- EXERCISE AIM -
Without copying the images, write out all the entries below verbatim.

Segment Start: RECORDS TO PROCESS

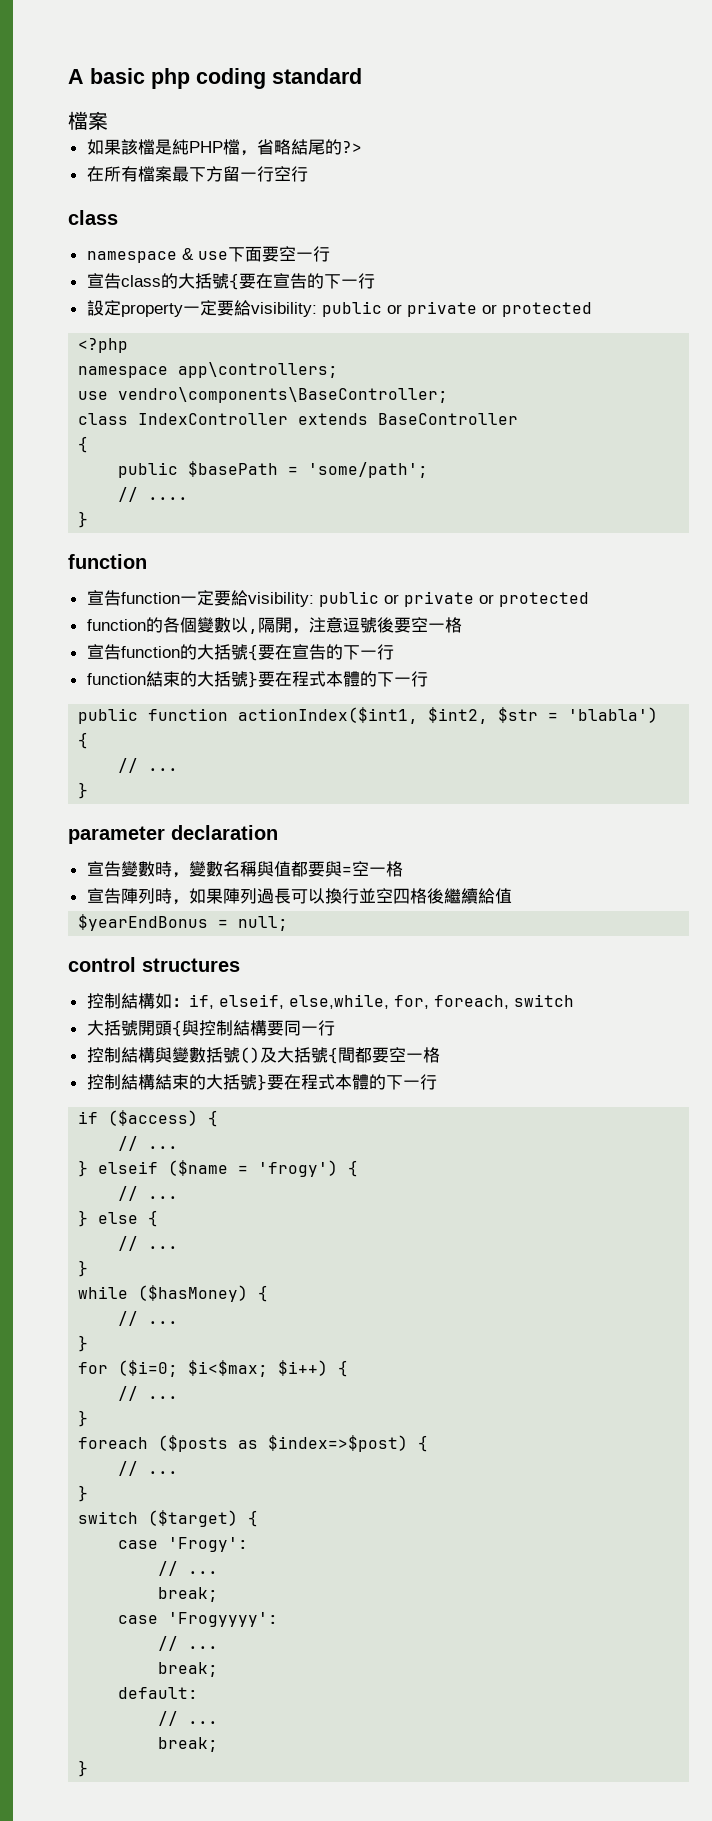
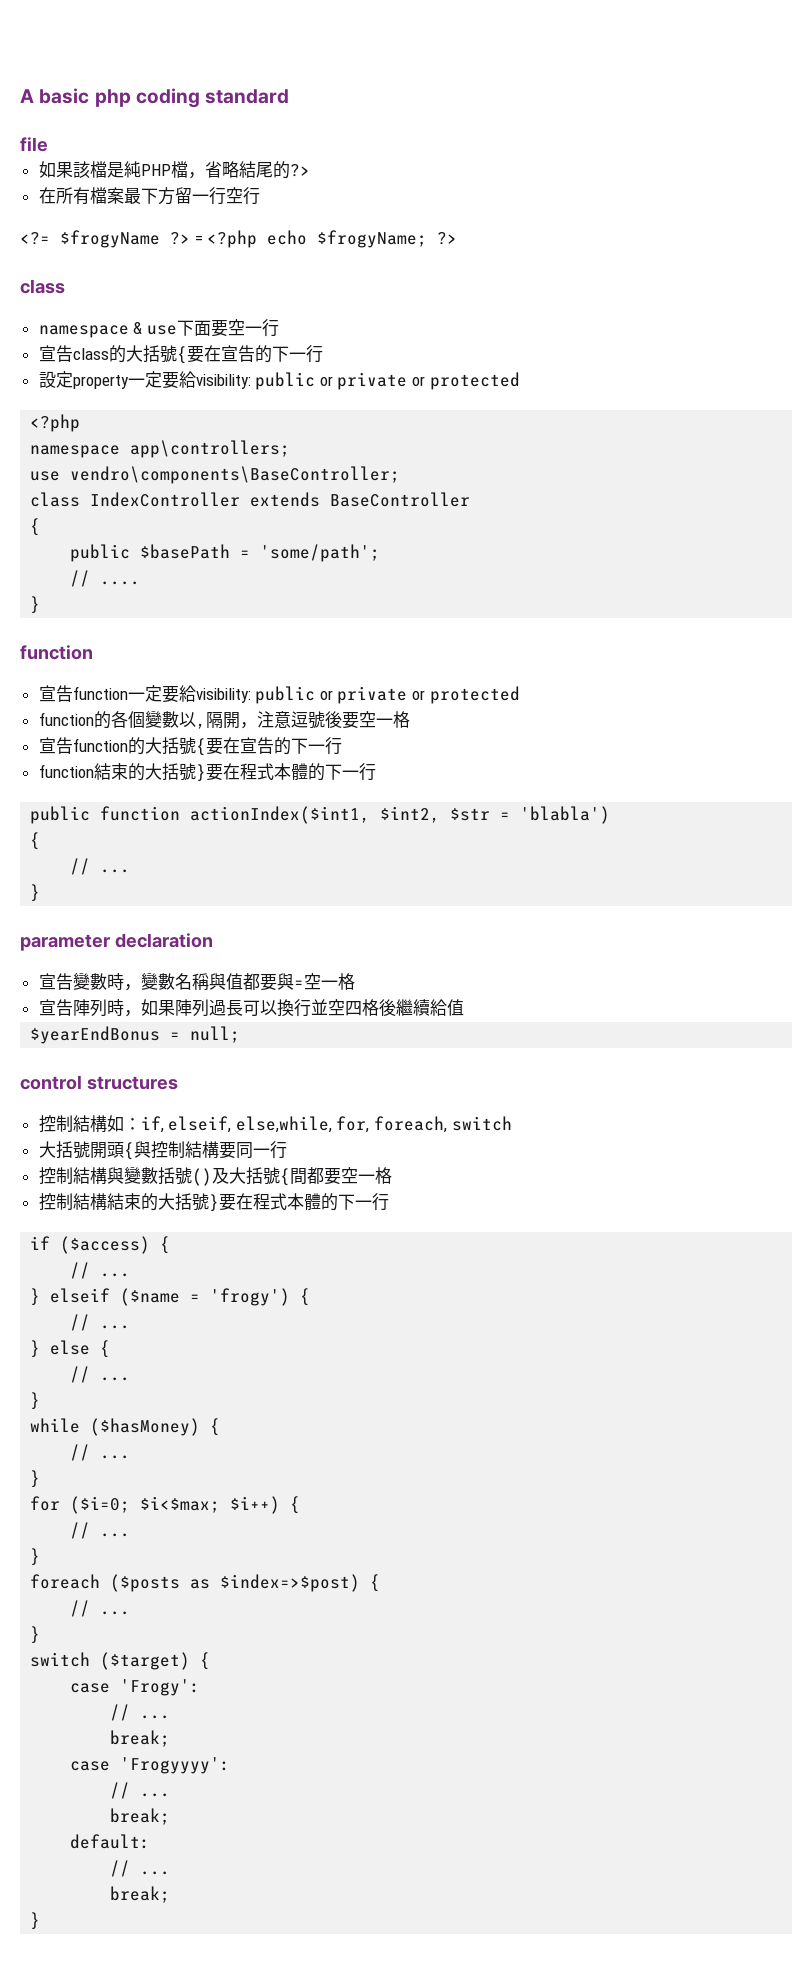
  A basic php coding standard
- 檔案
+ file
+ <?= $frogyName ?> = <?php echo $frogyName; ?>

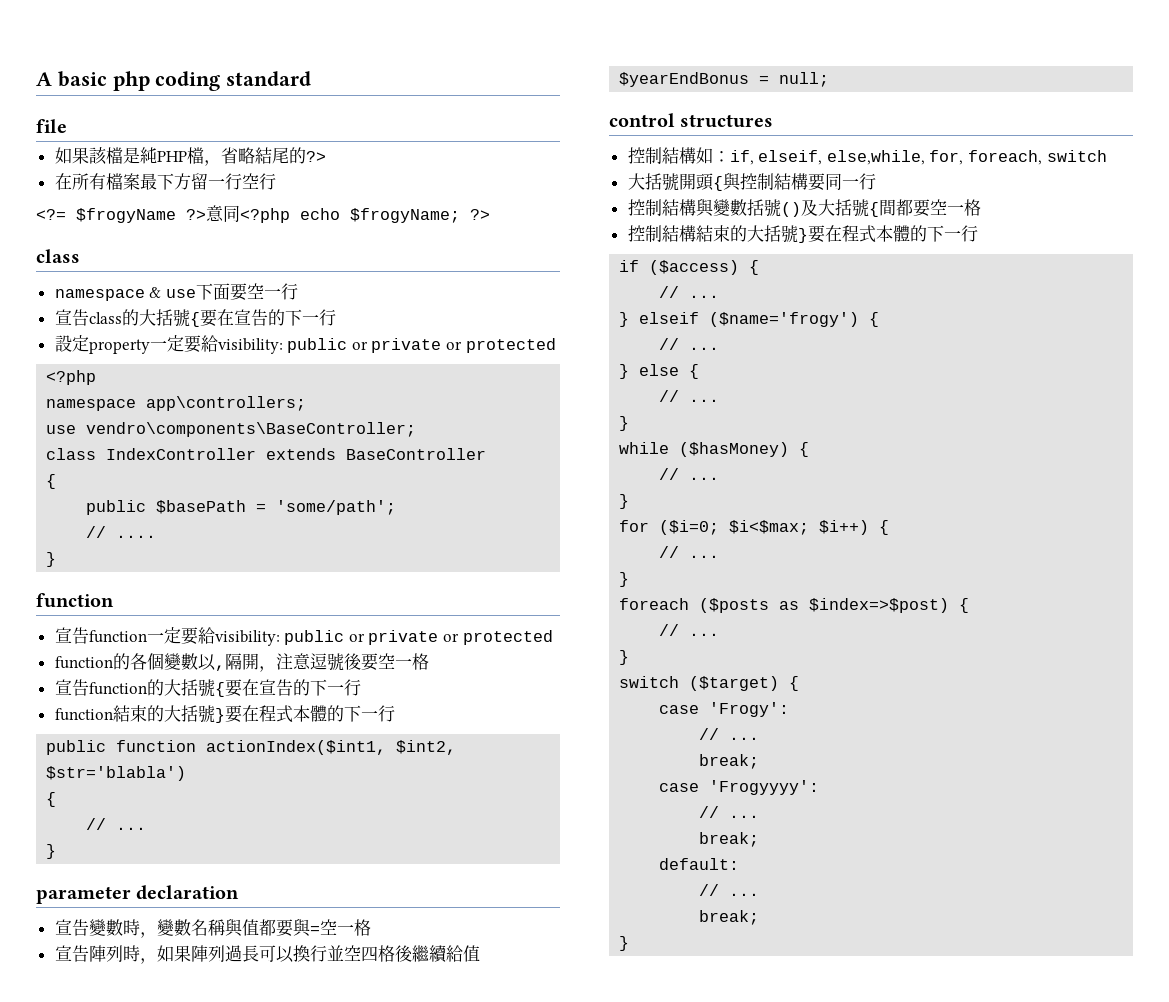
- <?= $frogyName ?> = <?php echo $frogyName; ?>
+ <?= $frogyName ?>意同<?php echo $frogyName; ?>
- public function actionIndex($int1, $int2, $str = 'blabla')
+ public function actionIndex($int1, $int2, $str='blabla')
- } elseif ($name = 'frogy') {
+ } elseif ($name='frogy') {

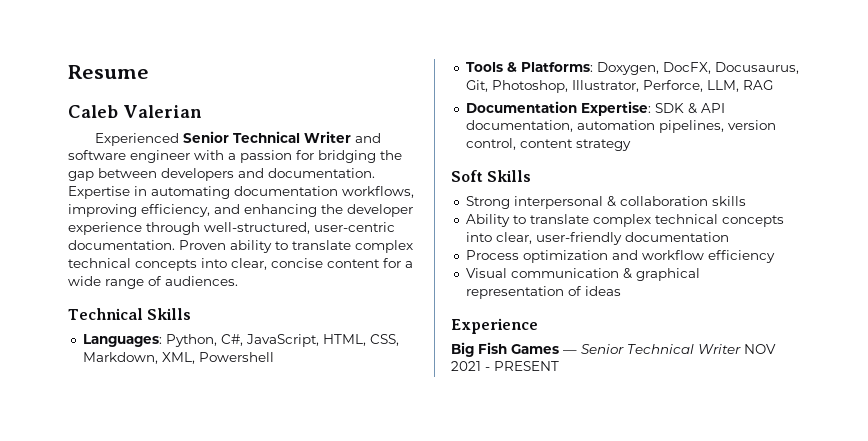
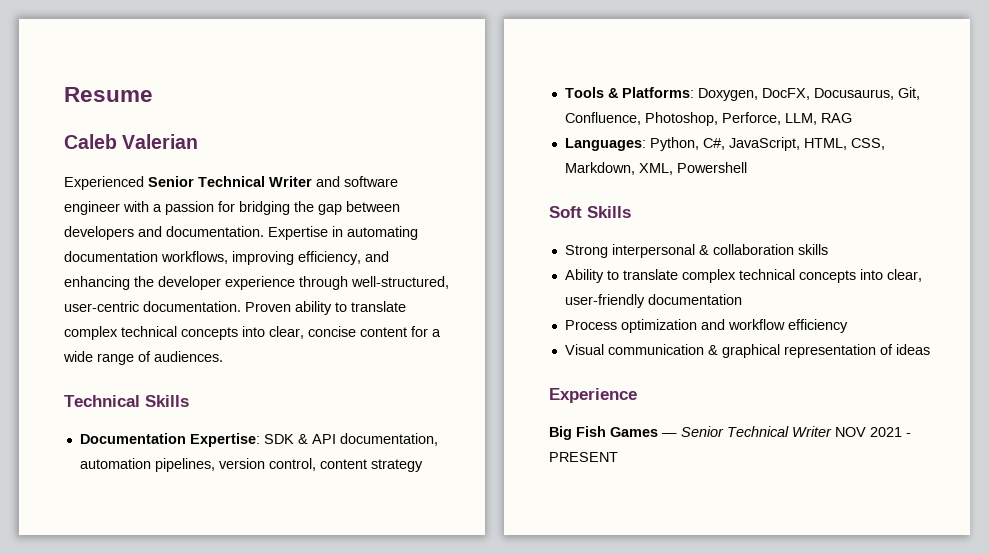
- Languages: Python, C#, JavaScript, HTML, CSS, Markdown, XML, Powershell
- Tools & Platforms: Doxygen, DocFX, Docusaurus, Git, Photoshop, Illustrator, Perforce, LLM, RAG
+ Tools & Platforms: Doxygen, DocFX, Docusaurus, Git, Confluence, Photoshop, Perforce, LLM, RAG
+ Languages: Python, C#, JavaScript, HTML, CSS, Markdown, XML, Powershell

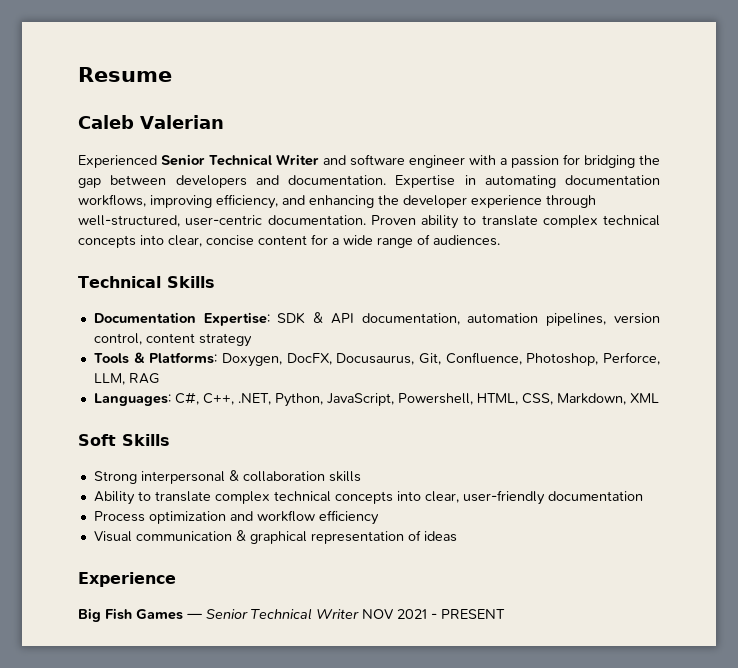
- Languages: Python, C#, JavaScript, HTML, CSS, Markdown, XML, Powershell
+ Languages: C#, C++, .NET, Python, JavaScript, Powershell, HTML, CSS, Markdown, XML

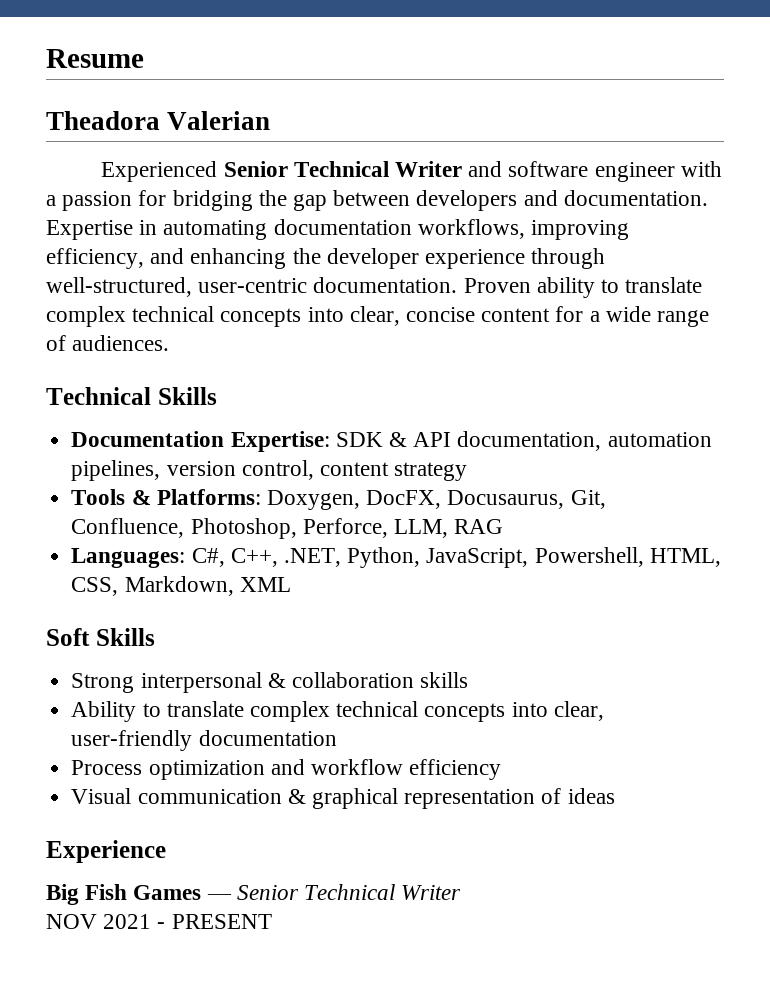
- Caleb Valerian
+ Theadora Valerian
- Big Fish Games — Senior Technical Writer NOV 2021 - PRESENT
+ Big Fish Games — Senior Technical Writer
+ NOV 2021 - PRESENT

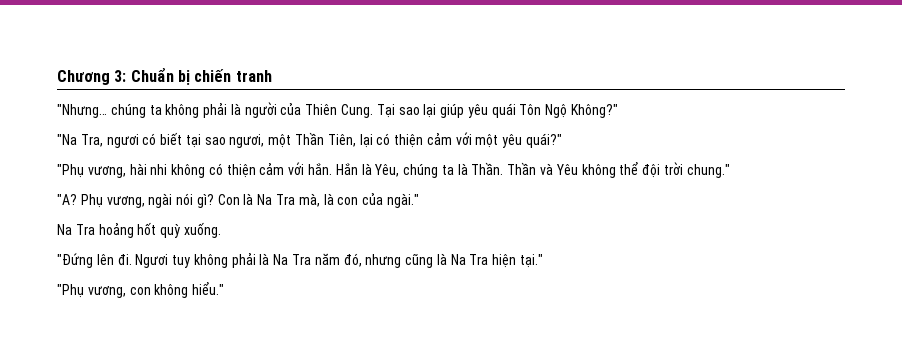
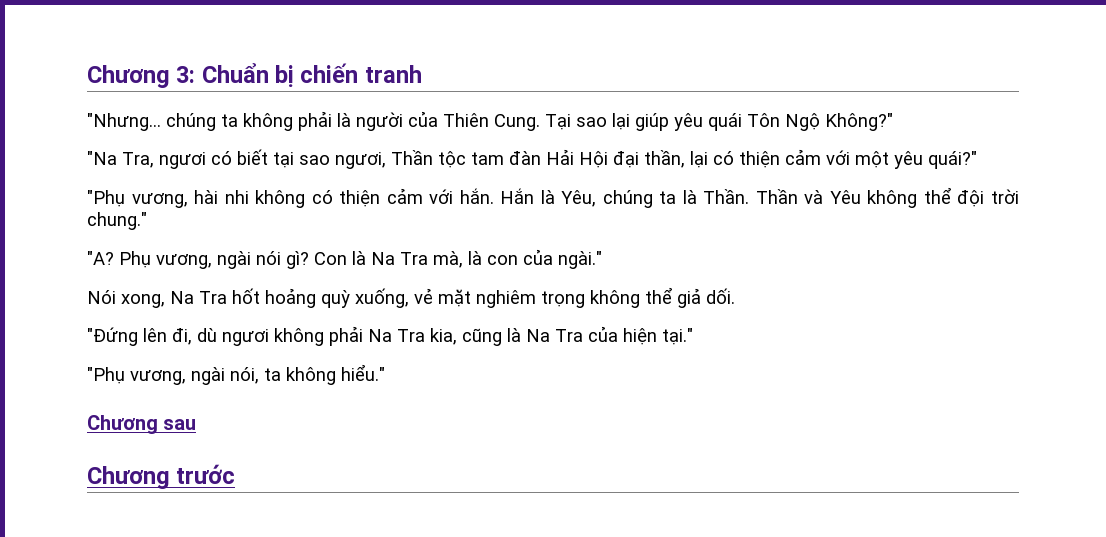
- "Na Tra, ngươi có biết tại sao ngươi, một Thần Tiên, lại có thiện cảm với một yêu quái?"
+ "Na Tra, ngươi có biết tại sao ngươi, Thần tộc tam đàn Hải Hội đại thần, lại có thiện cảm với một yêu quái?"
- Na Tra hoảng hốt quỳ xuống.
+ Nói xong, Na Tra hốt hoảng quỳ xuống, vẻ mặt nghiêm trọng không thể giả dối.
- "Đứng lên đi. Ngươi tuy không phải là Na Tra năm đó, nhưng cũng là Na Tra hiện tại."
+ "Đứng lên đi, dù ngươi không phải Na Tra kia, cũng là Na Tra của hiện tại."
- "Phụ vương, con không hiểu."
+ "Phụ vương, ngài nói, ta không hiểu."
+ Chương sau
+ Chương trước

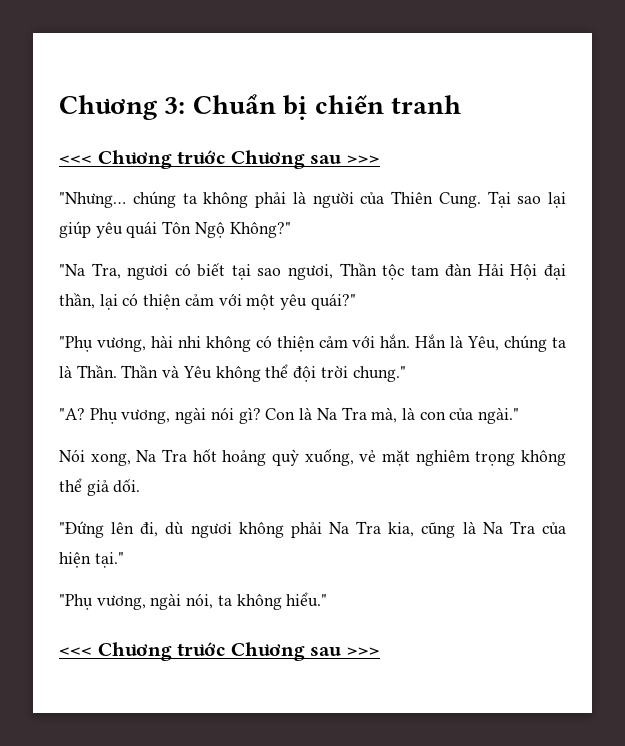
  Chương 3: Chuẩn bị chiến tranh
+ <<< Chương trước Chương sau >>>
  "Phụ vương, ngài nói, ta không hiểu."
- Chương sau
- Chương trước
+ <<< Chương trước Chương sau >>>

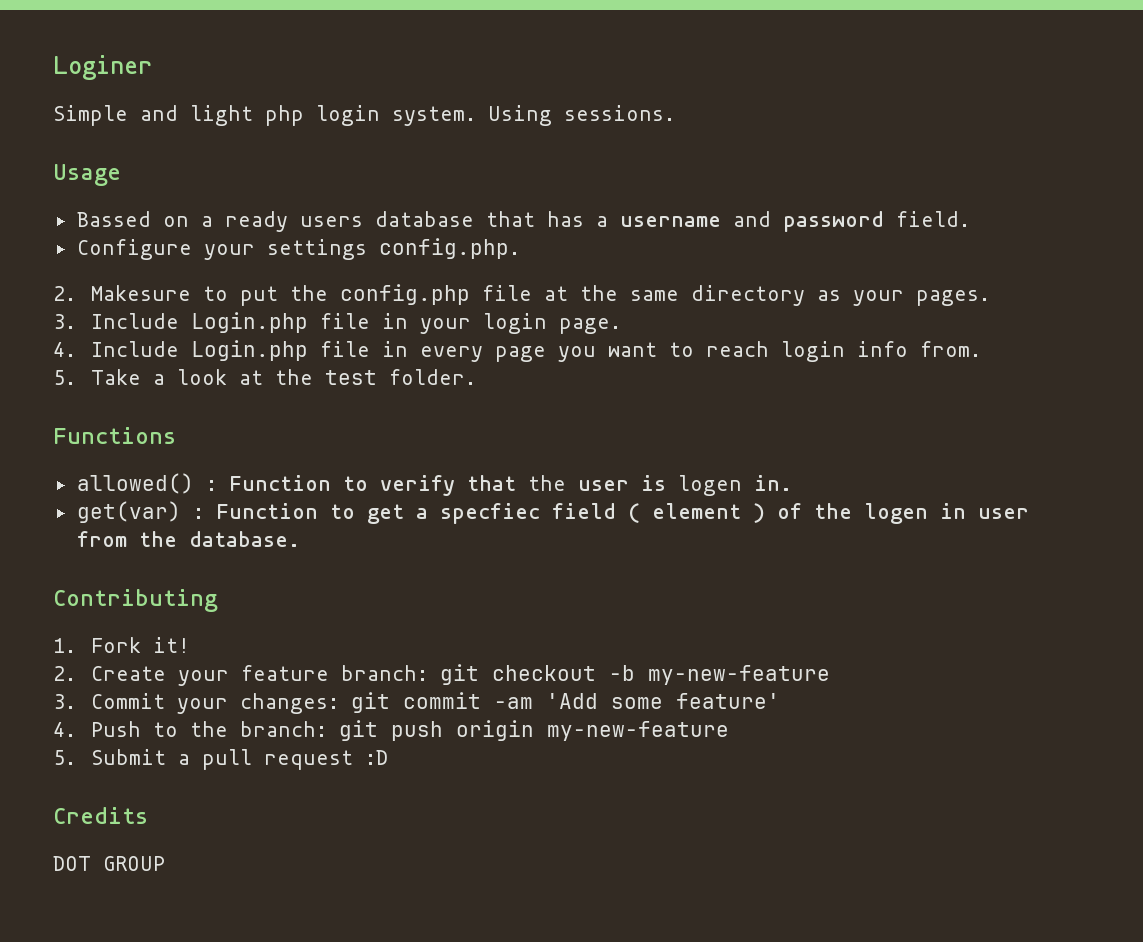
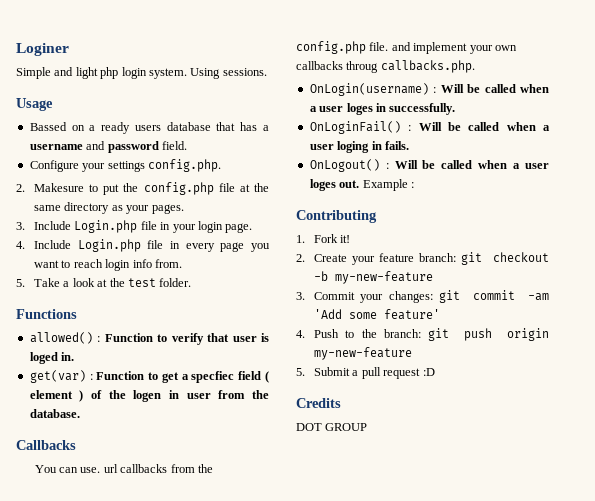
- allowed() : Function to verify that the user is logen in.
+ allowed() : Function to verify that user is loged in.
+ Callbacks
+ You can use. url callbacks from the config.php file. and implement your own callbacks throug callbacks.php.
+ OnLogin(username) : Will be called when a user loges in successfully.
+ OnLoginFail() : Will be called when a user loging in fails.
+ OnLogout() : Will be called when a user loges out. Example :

Segment End: RECORDS TO PROCESS

- EXERCISE SOLUTION -
  A basic php coding standard
- 檔案
+ file
+ <?= $frogyName ?> = <?php echo $frogyName; ?>

- <?= $frogyName ?> = <?php echo $frogyName; ?>
+ <?= $frogyName ?>意同<?php echo $frogyName; ?>
- public function actionIndex($int1, $int2, $str = 'blabla')
+ public function actionIndex($int1, $int2, $str='blabla')
- } elseif ($name = 'frogy') {
+ } elseif ($name='frogy') {

- Languages: Python, C#, JavaScript, HTML, CSS, Markdown, XML, Powershell
- Tools & Platforms: Doxygen, DocFX, Docusaurus, Git, Photoshop, Illustrator, Perforce, LLM, RAG
+ Tools & Platforms: Doxygen, DocFX, Docusaurus, Git, Confluence, Photoshop, Perforce, LLM, RAG
+ Languages: Python, C#, JavaScript, HTML, CSS, Markdown, XML, Powershell

- Languages: Python, C#, JavaScript, HTML, CSS, Markdown, XML, Powershell
+ Languages: C#, C++, .NET, Python, JavaScript, Powershell, HTML, CSS, Markdown, XML

- Caleb Valerian
+ Theadora Valerian
- Big Fish Games — Senior Technical Writer NOV 2021 - PRESENT
+ Big Fish Games — Senior Technical Writer
+ NOV 2021 - PRESENT

- "Na Tra, ngươi có biết tại sao ngươi, một Thần Tiên, lại có thiện cảm với một yêu quái?"
+ "Na Tra, ngươi có biết tại sao ngươi, Thần tộc tam đàn Hải Hội đại thần, lại có thiện cảm với một yêu quái?"
- Na Tra hoảng hốt quỳ xuống.
+ Nói xong, Na Tra hốt hoảng quỳ xuống, vẻ mặt nghiêm trọng không thể giả dối.
- "Đứng lên đi. Ngươi tuy không phải là Na Tra năm đó, nhưng cũng là Na Tra hiện tại."
+ "Đứng lên đi, dù ngươi không phải Na Tra kia, cũng là Na Tra của hiện tại."
- "Phụ vương, con không hiểu."
+ "Phụ vương, ngài nói, ta không hiểu."
+ Chương sau
+ Chương trước

  Chương 3: Chuẩn bị chiến tranh
+ <<< Chương trước Chương sau >>>
  "Phụ vương, ngài nói, ta không hiểu."
- Chương sau
- Chương trước
+ <<< Chương trước Chương sau >>>

- allowed() : Function to verify that the user is logen in.
+ allowed() : Function to verify that user is loged in.
+ Callbacks
+ You can use. url callbacks from the config.php file. and implement your own callbacks throug callbacks.php.
+ OnLogin(username) : Will be called when a user loges in successfully.
+ OnLoginFail() : Will be called when a user loging in fails.
+ OnLogout() : Will be called when a user loges out. Example :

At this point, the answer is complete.